The obvious choice in this environment is a Clique-y defensebot; send the clique signal and cooperate with them, but instead of being an attackbot otherwise be a defensebot.

Since you wouldn't use this logic against other cliquebots it would be hard for them to punish you without giving up the ability to cooperate with themselves. You'll outperform other cliquebots if the other cliquebots dominate by dominating sooner and riding off their punishments. In the mid game either cliquebots dominate with you slightly ahead and you win, or cliquebots die off but you've survived the early game and cooperate with them so you get the benefits of attackers in the pool without the costs.
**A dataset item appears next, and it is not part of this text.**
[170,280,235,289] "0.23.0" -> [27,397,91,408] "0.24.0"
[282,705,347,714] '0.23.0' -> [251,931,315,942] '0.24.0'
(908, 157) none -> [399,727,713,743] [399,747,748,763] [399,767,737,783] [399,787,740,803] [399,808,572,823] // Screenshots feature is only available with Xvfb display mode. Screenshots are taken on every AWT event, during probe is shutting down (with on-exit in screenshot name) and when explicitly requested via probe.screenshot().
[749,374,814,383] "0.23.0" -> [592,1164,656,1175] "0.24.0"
If enough cliquebots defect like this, then I'm not sure what would happen, and it'll depend a lot on what the initial distribution is I guess. If there are very few cliquebots this one is also vulnerable to other attackbots, but I think enough other possibilities (cliquey equitybot or cliquey foldbot) make me strongly suspect that someone will win by defecting from the clique.

The outcome does seem to depend on proportions.
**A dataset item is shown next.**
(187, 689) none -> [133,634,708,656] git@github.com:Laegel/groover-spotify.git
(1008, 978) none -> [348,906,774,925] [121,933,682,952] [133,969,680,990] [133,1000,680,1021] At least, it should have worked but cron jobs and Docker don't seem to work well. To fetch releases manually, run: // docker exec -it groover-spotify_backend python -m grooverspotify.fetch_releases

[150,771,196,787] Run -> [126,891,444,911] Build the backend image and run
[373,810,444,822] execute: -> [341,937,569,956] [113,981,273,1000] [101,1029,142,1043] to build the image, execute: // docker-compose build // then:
For simplicity, I assumed that there were 3 types of bots in the pool: cliquebots, fairbots with capitulation (who quickly reach a steady state of "all 2" against cliquebot), and fairbots with payback (who quickly reach a steady state of "all 3" against cliquebot). The fairbots rapidly reach mutual cooperation with themselves and with each other.

Depending on initial proportions, either the cliquebots eliminate everyone else, or the cliquebots get eliminated (while the fairbots who capitulate gain some share relative to the fairbots with payback). For example, with the numbers I used the cliquebots win if the initial distribution is 28% cliquebot, 31% capitulate, 41% payback (or 18% cliquebot, 46% capitulate, 36% payback) but lose if it's 28% cliquebot, 30% capitulate, 42% payback (or 18% cliquebot, 45% capitulate, 37% payback).

Actual outcome will depend on implementation details, plus the field of other bots, plus the details of the bots which do something in between capitulate and payback (including your EquityBot).

What is a DealBot?

Anyway, I don't quite get the benefit of an equity bot. "I wouldn’t protect against them outscoring me. I would protect against them outscoring what cooperation would have gotten them." - Is the idea to make bully bots back down, whilst not losing too many points against an attack bot, in the hope that the attack bots would be wiped out by the end by the other bots?


I thin the idea is simply not to feed the attackers enough for them to grow relative to the fair players, while also minimizing your losses so you don't fall behind.


PDV is correct. The idea is to avoid rewarding the attacker and letting its share of the pool grow. In particular, in a heads-up fight, AttackBot vs. EquityBot depends on relative size, whereas AttackBot vs. FoldBot goes to AttackBot no matter the ratio.

DealBot is an old name for DefenseBot, I'll edit.